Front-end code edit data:
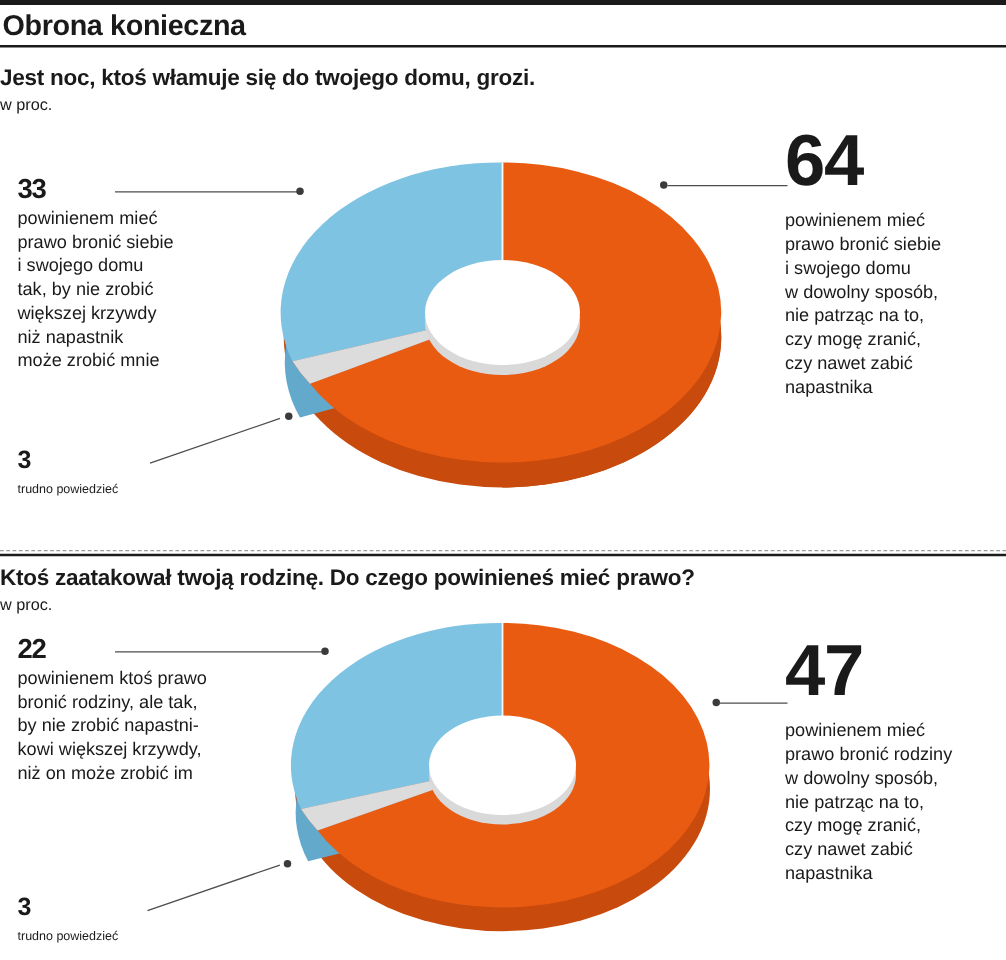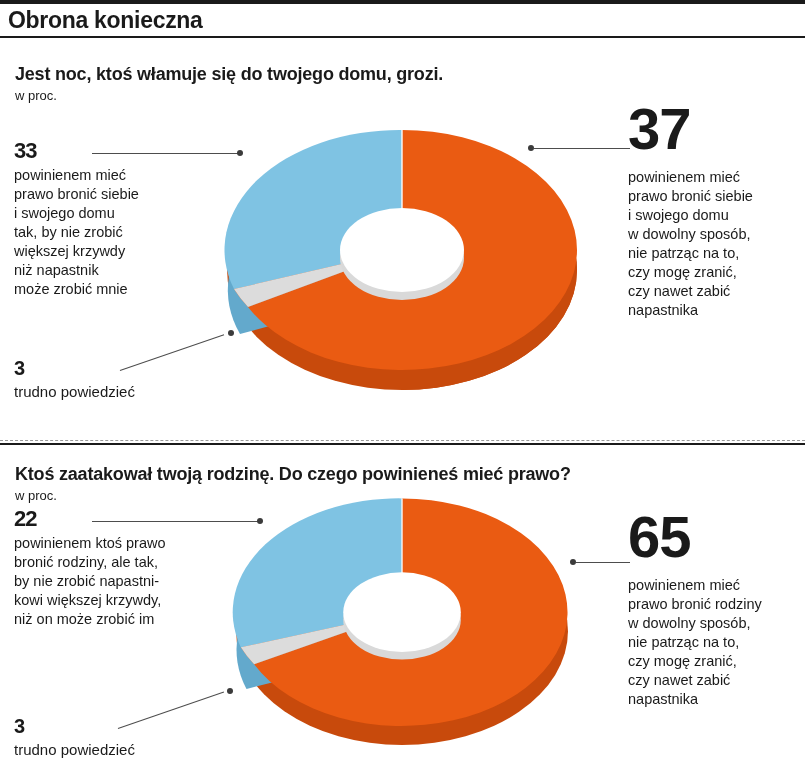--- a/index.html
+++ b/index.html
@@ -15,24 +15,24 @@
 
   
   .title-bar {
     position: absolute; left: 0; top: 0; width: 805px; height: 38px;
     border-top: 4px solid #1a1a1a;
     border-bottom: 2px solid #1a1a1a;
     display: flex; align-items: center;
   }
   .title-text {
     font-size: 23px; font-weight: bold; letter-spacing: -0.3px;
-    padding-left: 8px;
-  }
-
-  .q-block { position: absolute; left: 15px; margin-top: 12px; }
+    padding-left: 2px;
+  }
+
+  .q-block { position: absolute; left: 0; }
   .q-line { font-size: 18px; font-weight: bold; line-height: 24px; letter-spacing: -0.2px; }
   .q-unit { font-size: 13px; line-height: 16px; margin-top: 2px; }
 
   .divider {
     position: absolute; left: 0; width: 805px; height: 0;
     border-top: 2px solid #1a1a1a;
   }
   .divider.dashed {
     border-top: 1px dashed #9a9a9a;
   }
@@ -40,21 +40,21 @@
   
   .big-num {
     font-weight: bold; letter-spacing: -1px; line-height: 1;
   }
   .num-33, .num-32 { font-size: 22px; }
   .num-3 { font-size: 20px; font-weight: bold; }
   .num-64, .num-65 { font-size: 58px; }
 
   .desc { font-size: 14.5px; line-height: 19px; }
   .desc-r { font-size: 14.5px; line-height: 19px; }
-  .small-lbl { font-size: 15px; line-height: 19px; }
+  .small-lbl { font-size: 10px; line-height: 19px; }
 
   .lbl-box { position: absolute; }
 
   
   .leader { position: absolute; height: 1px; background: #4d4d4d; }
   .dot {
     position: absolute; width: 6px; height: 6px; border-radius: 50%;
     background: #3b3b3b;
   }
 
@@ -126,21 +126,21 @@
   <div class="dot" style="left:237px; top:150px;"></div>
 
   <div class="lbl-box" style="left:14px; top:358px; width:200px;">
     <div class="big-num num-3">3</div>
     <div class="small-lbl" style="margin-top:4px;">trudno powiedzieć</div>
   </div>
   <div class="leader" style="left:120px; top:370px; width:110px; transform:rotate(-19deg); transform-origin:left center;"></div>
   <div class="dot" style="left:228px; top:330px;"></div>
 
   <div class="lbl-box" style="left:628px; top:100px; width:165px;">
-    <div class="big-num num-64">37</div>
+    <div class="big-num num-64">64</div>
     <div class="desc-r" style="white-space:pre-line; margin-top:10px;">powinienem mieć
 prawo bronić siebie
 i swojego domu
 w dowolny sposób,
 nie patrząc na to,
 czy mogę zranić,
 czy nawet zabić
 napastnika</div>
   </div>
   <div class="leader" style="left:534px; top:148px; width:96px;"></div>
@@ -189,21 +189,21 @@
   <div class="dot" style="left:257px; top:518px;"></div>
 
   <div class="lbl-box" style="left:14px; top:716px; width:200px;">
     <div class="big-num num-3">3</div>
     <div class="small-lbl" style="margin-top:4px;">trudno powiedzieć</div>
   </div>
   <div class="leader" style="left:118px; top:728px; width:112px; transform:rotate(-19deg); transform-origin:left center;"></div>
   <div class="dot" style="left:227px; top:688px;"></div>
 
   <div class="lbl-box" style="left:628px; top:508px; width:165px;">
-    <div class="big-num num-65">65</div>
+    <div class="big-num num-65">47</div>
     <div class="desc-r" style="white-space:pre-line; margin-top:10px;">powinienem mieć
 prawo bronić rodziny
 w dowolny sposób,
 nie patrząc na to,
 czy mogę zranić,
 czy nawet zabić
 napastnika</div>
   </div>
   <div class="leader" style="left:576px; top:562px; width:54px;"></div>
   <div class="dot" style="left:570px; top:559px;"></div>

--

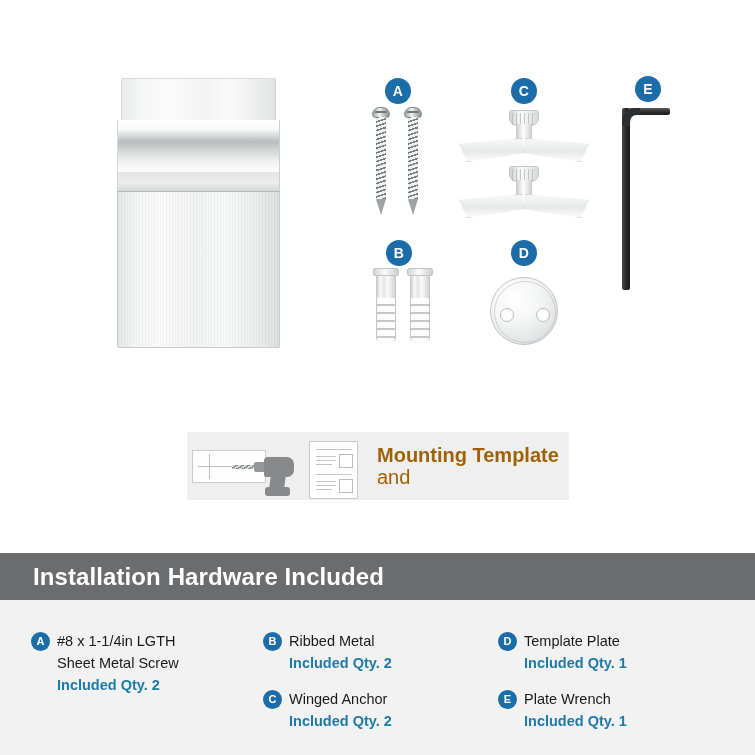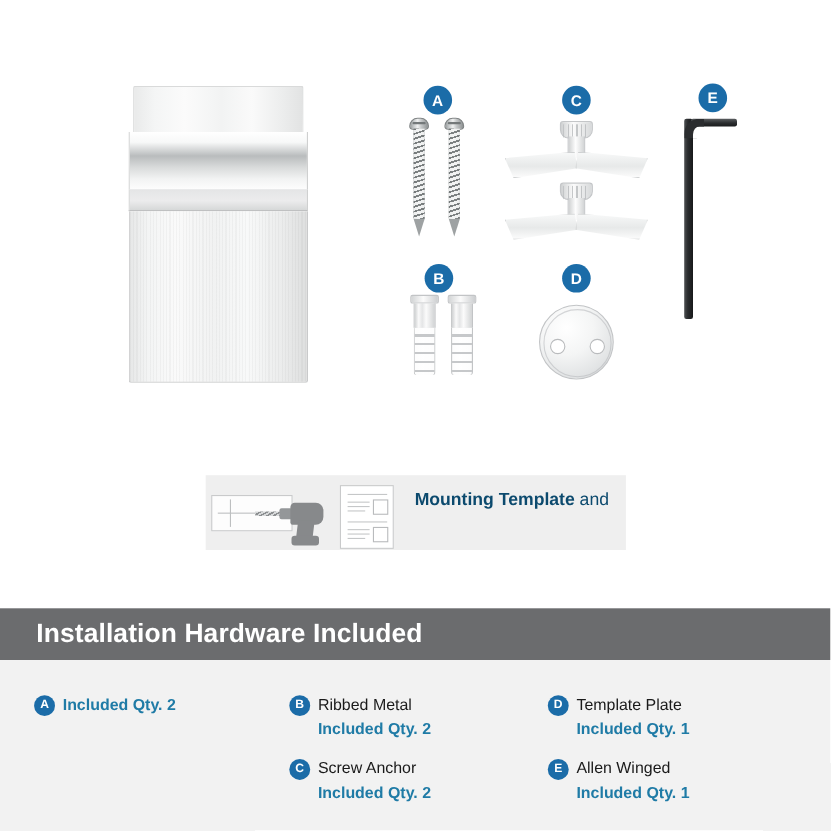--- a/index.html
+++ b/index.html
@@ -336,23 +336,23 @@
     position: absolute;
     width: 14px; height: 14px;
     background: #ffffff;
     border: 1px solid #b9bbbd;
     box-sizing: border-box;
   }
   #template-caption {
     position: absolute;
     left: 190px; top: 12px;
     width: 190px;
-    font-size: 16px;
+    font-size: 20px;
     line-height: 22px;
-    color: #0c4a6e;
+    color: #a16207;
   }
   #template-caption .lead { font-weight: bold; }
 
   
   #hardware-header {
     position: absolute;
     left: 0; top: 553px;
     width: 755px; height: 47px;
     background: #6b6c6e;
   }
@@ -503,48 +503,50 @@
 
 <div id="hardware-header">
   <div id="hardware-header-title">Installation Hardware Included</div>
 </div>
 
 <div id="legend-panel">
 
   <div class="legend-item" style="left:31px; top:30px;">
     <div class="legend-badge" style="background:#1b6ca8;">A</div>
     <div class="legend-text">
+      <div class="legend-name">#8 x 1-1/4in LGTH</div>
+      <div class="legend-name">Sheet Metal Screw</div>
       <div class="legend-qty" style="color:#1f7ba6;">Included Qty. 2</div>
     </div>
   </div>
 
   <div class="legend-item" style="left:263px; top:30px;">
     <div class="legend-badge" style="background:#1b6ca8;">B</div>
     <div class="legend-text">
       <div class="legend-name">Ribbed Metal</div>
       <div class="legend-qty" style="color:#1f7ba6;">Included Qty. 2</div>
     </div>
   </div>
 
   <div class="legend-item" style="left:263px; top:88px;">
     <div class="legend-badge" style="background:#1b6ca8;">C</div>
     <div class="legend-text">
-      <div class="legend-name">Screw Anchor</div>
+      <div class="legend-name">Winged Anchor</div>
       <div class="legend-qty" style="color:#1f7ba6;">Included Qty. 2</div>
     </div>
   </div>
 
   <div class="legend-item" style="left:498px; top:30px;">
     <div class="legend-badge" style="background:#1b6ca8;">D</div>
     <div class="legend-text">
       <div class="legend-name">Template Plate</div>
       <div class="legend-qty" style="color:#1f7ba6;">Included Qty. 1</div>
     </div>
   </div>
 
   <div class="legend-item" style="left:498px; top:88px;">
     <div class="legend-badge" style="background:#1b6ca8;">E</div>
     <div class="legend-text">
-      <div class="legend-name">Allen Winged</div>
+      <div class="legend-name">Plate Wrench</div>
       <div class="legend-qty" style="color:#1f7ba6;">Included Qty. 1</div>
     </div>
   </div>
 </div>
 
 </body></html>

▶ Your objective: Copy each line of the records that contains the word "caption".

▶ Your response:
   #template-caption {
   #template-caption .lead { font-weight: bold; }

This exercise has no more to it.